Problem details. Would you please return the line containing "Introduction" and all the lines after it through the end of the records below, unchanged and on their own?

══════

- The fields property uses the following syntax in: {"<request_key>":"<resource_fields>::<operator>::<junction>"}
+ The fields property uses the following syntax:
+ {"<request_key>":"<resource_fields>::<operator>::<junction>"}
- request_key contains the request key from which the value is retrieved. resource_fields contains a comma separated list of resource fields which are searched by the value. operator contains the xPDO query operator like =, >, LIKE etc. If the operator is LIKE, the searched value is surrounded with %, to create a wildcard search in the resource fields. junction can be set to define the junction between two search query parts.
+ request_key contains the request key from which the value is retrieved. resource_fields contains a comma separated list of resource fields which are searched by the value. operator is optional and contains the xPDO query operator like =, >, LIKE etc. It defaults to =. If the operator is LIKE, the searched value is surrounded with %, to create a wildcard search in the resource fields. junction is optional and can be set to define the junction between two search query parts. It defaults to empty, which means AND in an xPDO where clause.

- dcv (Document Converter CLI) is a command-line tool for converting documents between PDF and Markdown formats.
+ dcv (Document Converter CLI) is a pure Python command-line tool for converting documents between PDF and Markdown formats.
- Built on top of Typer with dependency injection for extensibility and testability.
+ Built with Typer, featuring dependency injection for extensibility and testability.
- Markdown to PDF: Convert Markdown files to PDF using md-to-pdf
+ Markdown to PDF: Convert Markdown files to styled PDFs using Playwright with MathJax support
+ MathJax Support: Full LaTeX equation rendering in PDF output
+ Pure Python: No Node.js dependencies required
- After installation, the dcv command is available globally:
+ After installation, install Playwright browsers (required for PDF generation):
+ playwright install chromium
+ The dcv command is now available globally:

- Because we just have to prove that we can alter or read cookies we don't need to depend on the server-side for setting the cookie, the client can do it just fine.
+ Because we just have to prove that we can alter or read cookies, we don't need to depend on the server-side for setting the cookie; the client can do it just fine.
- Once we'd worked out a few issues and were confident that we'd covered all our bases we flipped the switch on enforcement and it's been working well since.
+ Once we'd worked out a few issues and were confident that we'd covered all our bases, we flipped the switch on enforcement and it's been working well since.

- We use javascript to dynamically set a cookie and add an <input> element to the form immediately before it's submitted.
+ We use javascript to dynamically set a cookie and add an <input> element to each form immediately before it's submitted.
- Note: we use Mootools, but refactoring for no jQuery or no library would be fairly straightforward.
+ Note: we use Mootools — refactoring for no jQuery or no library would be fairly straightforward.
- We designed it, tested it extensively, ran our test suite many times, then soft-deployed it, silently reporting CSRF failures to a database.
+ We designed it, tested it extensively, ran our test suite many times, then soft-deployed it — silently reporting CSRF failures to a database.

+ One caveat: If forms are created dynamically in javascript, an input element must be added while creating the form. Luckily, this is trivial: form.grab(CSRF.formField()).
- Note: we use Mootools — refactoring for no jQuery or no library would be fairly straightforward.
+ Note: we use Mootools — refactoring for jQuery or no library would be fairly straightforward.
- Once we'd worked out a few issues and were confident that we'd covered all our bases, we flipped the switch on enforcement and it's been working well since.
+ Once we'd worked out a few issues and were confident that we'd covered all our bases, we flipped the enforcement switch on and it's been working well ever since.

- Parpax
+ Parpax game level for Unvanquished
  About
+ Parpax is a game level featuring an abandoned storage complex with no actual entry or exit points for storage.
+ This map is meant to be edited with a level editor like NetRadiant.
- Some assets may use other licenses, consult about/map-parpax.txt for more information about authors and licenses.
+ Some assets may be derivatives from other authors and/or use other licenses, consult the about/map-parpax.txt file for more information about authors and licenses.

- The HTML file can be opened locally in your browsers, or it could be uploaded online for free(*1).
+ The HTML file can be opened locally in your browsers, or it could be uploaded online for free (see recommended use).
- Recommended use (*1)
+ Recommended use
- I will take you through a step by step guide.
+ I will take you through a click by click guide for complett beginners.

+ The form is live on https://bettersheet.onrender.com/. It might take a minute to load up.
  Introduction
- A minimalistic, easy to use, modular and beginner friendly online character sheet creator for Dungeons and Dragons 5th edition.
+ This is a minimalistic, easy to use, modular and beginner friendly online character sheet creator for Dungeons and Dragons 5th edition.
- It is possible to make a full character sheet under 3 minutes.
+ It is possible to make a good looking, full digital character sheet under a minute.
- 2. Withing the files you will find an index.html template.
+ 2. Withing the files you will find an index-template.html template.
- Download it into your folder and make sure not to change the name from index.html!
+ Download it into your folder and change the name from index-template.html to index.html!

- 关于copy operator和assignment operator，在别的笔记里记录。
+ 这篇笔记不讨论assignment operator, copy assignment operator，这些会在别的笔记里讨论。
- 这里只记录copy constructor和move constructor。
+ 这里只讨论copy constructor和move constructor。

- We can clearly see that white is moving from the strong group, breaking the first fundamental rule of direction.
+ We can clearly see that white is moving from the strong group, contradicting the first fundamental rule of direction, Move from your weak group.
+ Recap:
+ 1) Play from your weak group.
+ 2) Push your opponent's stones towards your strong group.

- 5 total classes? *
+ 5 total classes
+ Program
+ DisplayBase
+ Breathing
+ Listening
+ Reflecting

══════

Solved exercise.
  Introduction
- A minimalistic, easy to use, modular and beginner friendly online character sheet creator for Dungeons and Dragons 5th edition.
+ This is a minimalistic, easy to use, modular and beginner friendly online character sheet creator for Dungeons and Dragons 5th edition.
- It is possible to make a full character sheet under 3 minutes.
+ It is possible to make a good looking, full digital character sheet under a minute.
- 2. Withing the files you will find an index.html template.
+ 2. Withing the files you will find an index-template.html template.
- Download it into your folder and make sure not to change the name from index.html!
+ Download it into your folder and change the name from index-template.html to index.html!

- 关于copy operator和assignment operator，在别的笔记里记录。
+ 这篇笔记不讨论assignment operator, copy assignment operator，这些会在别的笔记里讨论。
- 这里只记录copy constructor和move constructor。
+ 这里只讨论copy constructor和move constructor。

- We can clearly see that white is moving from the strong group, breaking the first fundamental rule of direction.
+ We can clearly see that white is moving from the strong group, contradicting the first fundamental rule of direction, Move from your weak group.
+ Recap:
+ 1) Play from your weak group.
+ 2) Push your opponent's stones towards your strong group.

- 5 total classes? *
+ 5 total classes
+ Program
+ DisplayBase
+ Breathing
+ Listening
+ Reflecting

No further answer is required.